Monday, May 28, 2007

the right to the city is like a cry and a demand

Friday night husband and I went for a bike ride with the Critical Mass of San Diego. For those of you who are not familiar with this group. See the history and info about it here at Wikipedia. The ride takes place on the last Friday of every month. Here in San Diego we meet at the fountain in Balboa Park and then go on from there. It was a wonderfully liberating event. As a mass of non-fuel propelled vehicles we traipse across the city making ourselves known. Sometimes going through red lights and taking up the entire side of a street - the mass is an active pursuit of public space.

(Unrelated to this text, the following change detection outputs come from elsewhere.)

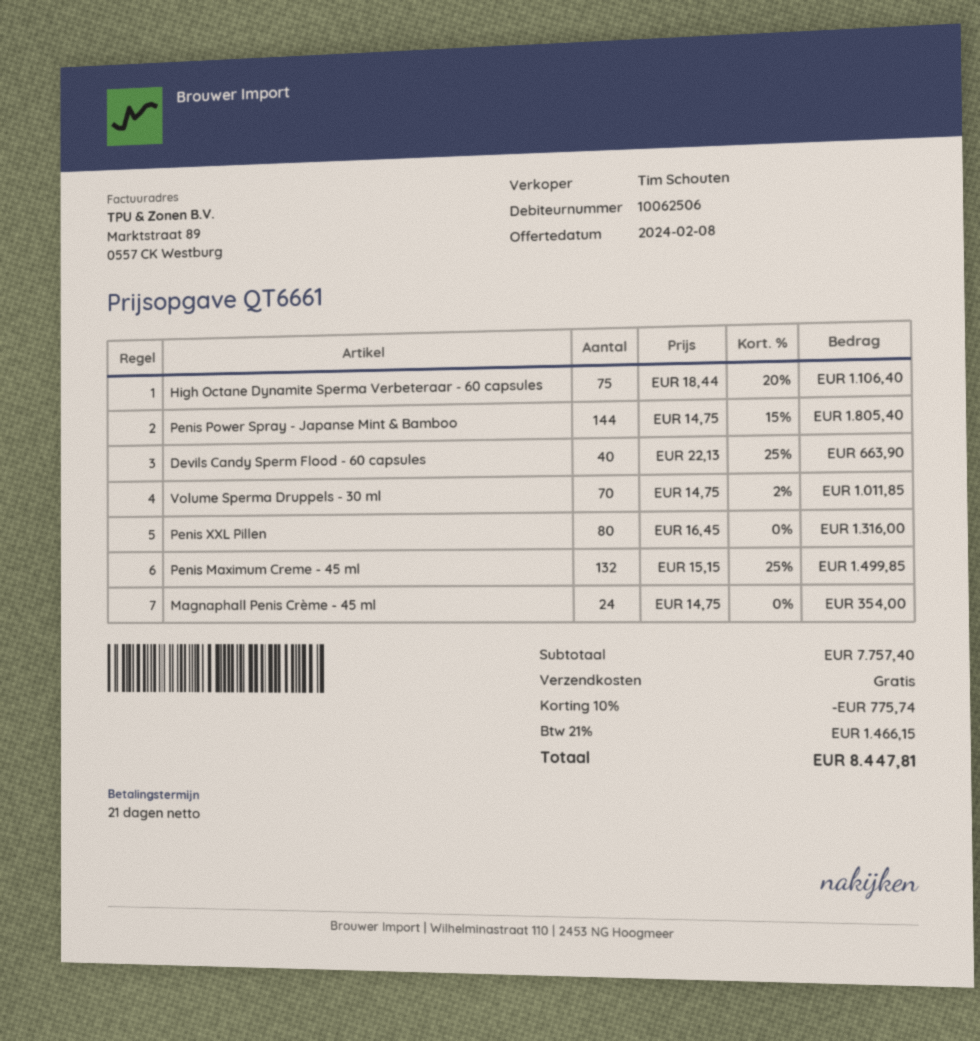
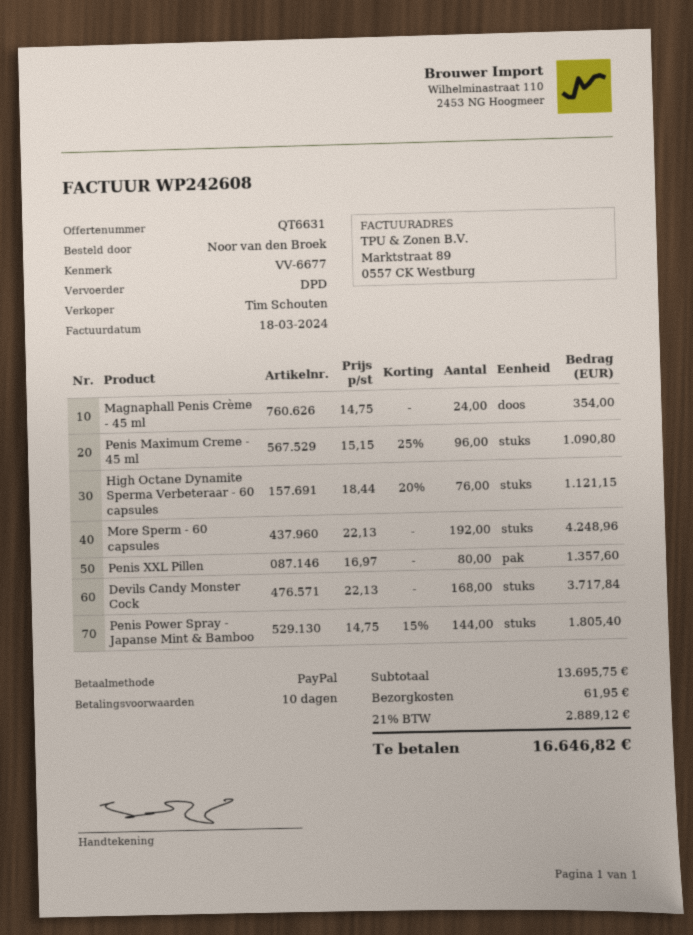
quote number: QT6661 -> QT6631
payment terms: 21 days -> 10 days
High Octane Dynamite Sperma Verbeteraar - 60 capsules: 75 x 18.44 - 20% = 1106.40 -> 76 x 18.44 - 20% = 1121.15
Devils Candy Sperm Flood - 60 capsules: 40 x 22.13 - 25% = 663.90 -> none
Volume Sperma Druppels - 30 ml: 70 x 14.75 - 2% = 1011.85 -> none
Penis XXL Pillen: 80 x 16.45 = 1316.00 -> 80 x 16.97 = 1357.60
Penis Maximum Creme - 45 ml: 132 x 15.15 - 25% = 1499.85 -> 96 x 15.15 - 25% = 1090.80
More Sperm - 60 capsules: none -> 192 x 22.13 = 4248.96
Devils Candy Monster Cock: none -> 168 x 22.13 = 3717.84
subtotal: 7757.40 -> 13695.75
discount: 10% = 775.74 -> none
shipping: 0.00 -> 61.95
tax: 21% = 1466.15 -> 21% = 2889.12
total: 8447.81 -> 16646.82

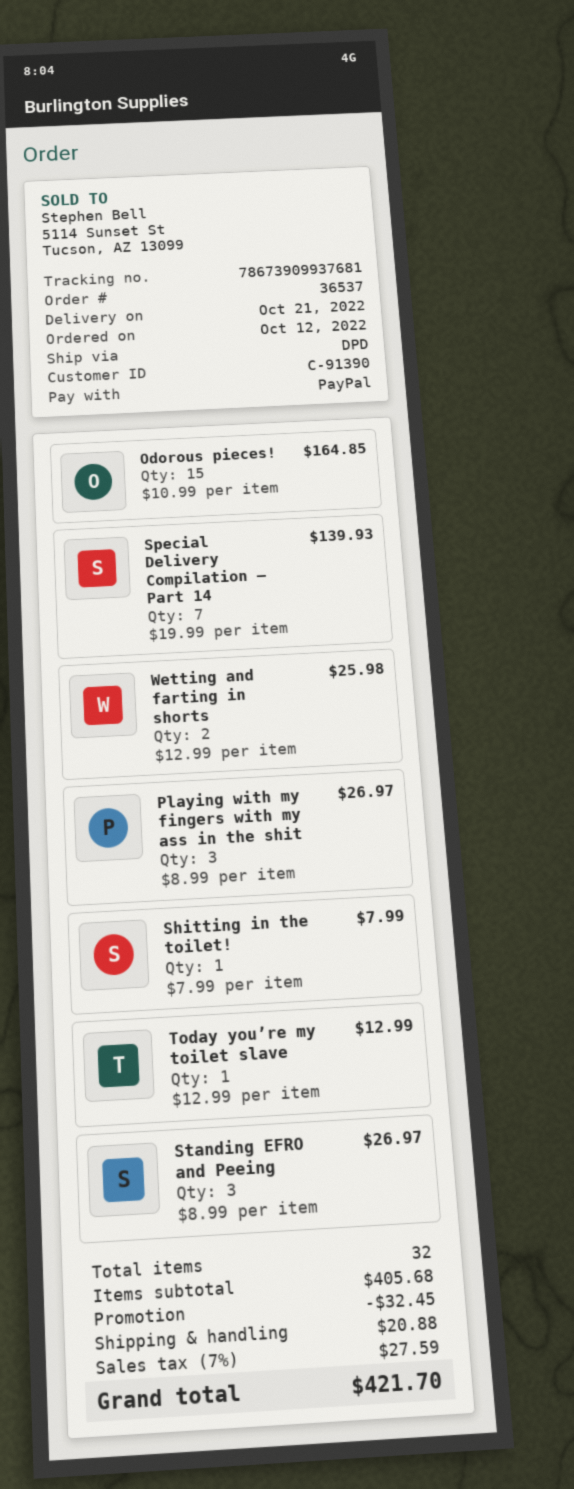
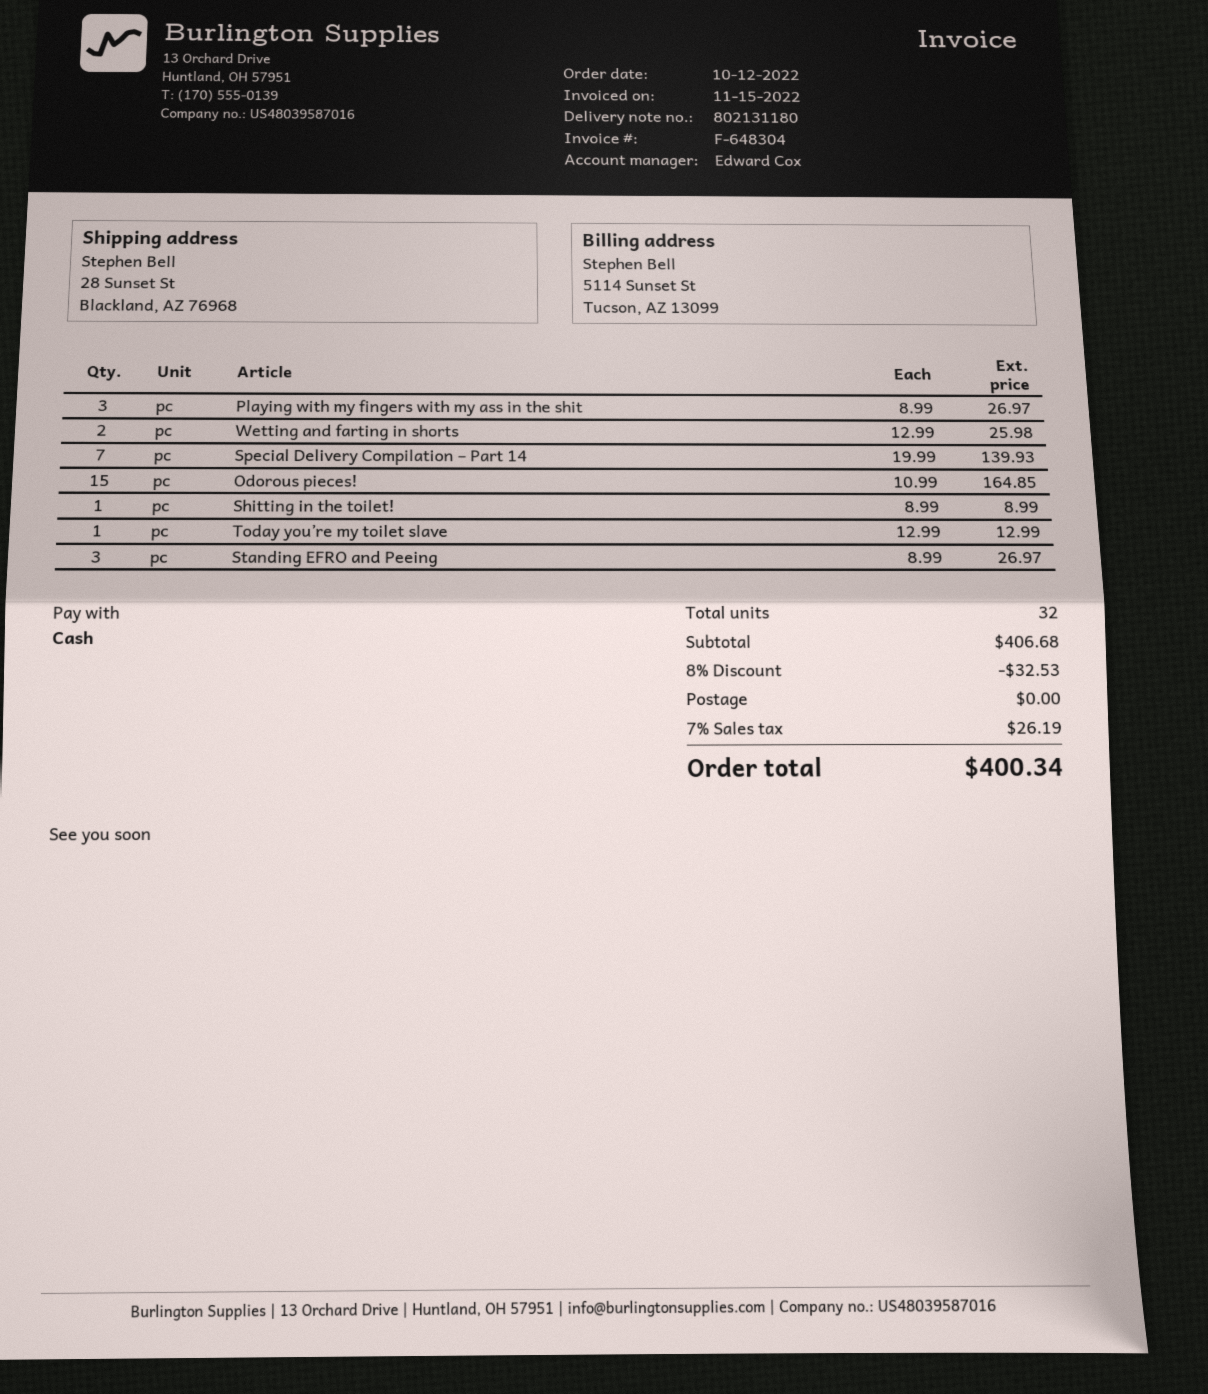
payment method: PayPal -> cash
Shitting in the toilet!: 1 x 7.99 = 7.99 -> 1 x 8.99 = 8.99
subtotal: 405.68 -> 406.68
discount: 32.45 -> 32.53
shipping: 20.88 -> 0.00
tax: 7% = 27.59 -> 7% = 26.19
total: 421.70 -> 400.34

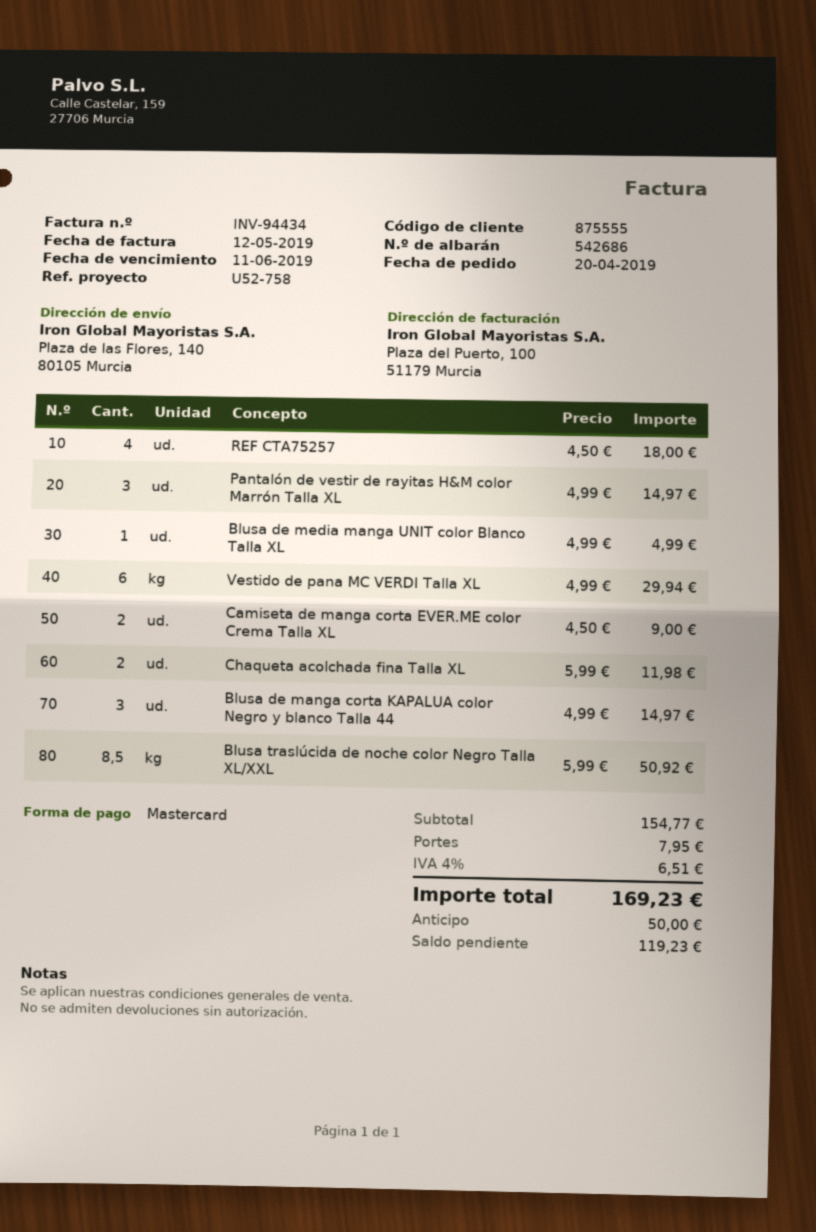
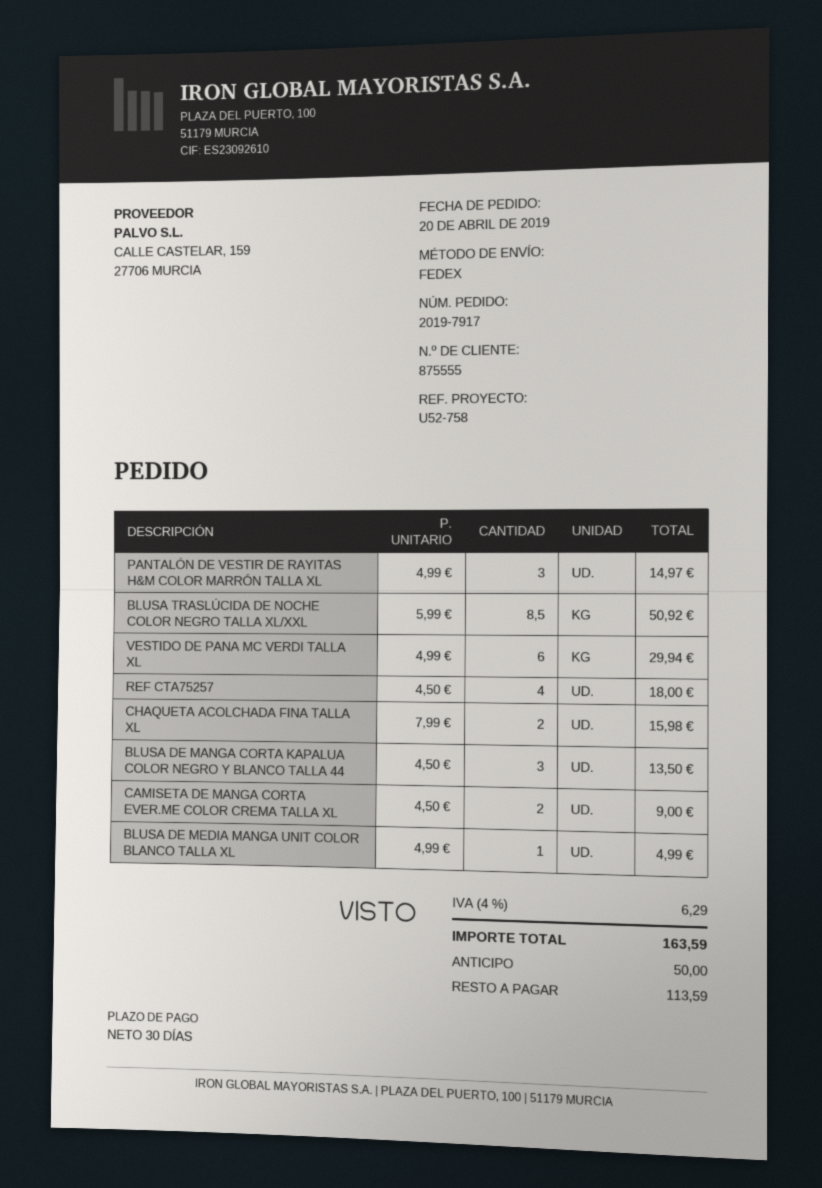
Chaqueta acolchada fina Talla XL: 2 x 5.99 = 11.98 -> 2 x 7.99 = 15.98
Blusa de manga corta KAPALUA color Negro y blanco Talla 44: 3 x 4.99 = 14.97 -> 3 x 4.50 = 13.50
shipping: 7.95 -> none
tax: 4% = 6.51 -> 4% = 6.29
total: 169.23 -> 163.59
balance: 119.23 -> 113.59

Had I experienced this ride a few weeks ago I would have surely included it in my urbanism class. Henri Lefebvre, who witnessed the 1968 demonstrations in Paris along with the Situationists International, claimed that the "Right to the City" is "like a cry and a demand." That is, it is something to be declared, uttered and actively sought after. Citizens cannot expect to have a claim to public space without action and participation. The cyclists of Critical Mass realize that a group claiming their "Right to the City" is only able to raise a voice as a mass - in our case over 300 people.
Now, I am not an avid cyclist - in fact, I don't even own a bicycle. However, I do support by all means alternative transportation and public acts of resistance. Throughout the ride we experienced both support and antagonism from bystanders - which demonstrates exactly why Critical Mass as well as all organized acts of resistance should be supported. Because it provides an alternative to the status quo, it demands an active public space - and an agonistic pluralism (via Chantal Mouffe and radical democracy.) That is a public sphere where we don't all agree, but that we voice, yell and hold up our fists, because after all a cacophany of screaming voices is exactly what democracy is and should be.